Congenital cervical stenosis as a cause of cervical myelopathy is a well recognized entity described mainly in the subaxial cervical spine. Developmental anomalies at the level of atlas reported in the literature include various clefts or aplasias of anterior and posterior arches of atlas and os odontoideum, both of which can result in myelopathy [4]. Other than these anomalies, hypoplasia with an intact posterior arch of the atlas, ossification of the transverse atlantal ligament and hypertrophy of the dens are rare anomalies have been reported as causes of cervical myelopathy either alone or in combination [1-4]. A case of hypertrophied posterior arch as a primary cause of cervical myelopathy in the absence of ring hypoplasia has not been reported earlier.

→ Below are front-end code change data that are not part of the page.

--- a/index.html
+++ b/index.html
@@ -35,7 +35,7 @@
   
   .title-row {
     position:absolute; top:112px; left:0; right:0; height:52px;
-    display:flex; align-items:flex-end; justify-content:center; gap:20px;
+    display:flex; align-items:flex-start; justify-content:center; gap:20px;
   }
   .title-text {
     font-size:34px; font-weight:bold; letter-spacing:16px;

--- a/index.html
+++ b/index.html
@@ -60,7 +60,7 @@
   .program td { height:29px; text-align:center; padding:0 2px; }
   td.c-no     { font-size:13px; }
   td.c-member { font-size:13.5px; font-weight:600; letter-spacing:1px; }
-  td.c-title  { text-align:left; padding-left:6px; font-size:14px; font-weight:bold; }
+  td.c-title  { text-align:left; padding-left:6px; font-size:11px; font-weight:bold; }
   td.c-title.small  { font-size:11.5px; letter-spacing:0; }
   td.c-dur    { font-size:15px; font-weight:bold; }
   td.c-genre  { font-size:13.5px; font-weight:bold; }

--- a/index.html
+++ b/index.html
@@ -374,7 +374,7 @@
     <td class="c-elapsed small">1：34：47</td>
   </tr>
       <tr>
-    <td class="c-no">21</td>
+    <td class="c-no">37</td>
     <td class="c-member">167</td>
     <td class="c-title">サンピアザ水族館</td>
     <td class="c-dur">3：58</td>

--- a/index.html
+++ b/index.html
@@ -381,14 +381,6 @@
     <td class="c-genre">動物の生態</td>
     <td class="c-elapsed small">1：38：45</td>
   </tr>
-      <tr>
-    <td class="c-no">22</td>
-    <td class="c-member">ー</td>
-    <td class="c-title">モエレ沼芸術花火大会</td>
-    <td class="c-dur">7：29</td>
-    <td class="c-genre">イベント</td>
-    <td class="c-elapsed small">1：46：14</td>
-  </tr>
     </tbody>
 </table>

Congenital canal stenosis due to a narrow but complete posterior arch of atlas has been described as a cause of cervical myelopathy. Hypertrophy of the dens or transverse atlantal ligament superimposed on a hypoplastic posterior arch can predispose to development of cervical myelopathy [2-4]. Trauma in the form of occipital injury has been implicated in cases of cervical myelopathy due to hypertrophied of the dens [2]. The present case remains distinct as the antero-posterior diameter of the canal was within normal range and there was an isolated presence of hypertrophied posterior arch of the atlas leading to development of myelopathy. Though the radiological findings were non-specific and unusual, the patient was referred to us with a diagnosis of a benign neoplastic bony tumor. Lack of presence of well-delineated nodular bone-forming tumor as described in osteoid osteoma with presence of essentially normal bone tissue on histopathology confirmed the diagnosis of a hypertrophied bony lesion. Wider en bloc resection with potential instability can be potential pitfall of misdiagnosing this lesion as a possible neoplasm.

Though not absolute, lack of increased uptake on the nuclear scan before surgery and absence of any abnormality of the ligamentum flavum intraoperatively are the pointers against presence of osteoid osteom and ossified ligament flavum and indicated the presence of a benign bony hypertrophy. Goel et al. [5] reported a series of four cases of unilateral lateral mass hypertrophy who presented with torticollis and progressive myelopathy hypothesizing the presence of some congenital entity. The lateral mass in our cases were normal with the hypertrophy being restricted to the posterior arch causing eccentric dural compression resulting in myelopathy. Though there was no obvious history of trauma in the past, subtle injury with periosteal reaction and thickening/hypertrophy of the posterior arch appears to be the most plausible mechanism for it. Intact and smooth cortical margins of the expanded posterior arch as present in this case may be a feature indicating the presence of benign C1 posterior arch hypertrophy rather than a tumor.

To conclude, an unusual case of cervical myelopathy due to hypertrophied posterior arch with complete atlas ring is reported which can be misdiagnosed as a neoplasm leading to redundant investigation and management dilemmas. Being aware of such an entity may avoid diagnostic surprises and facilitate patient prognostication and management.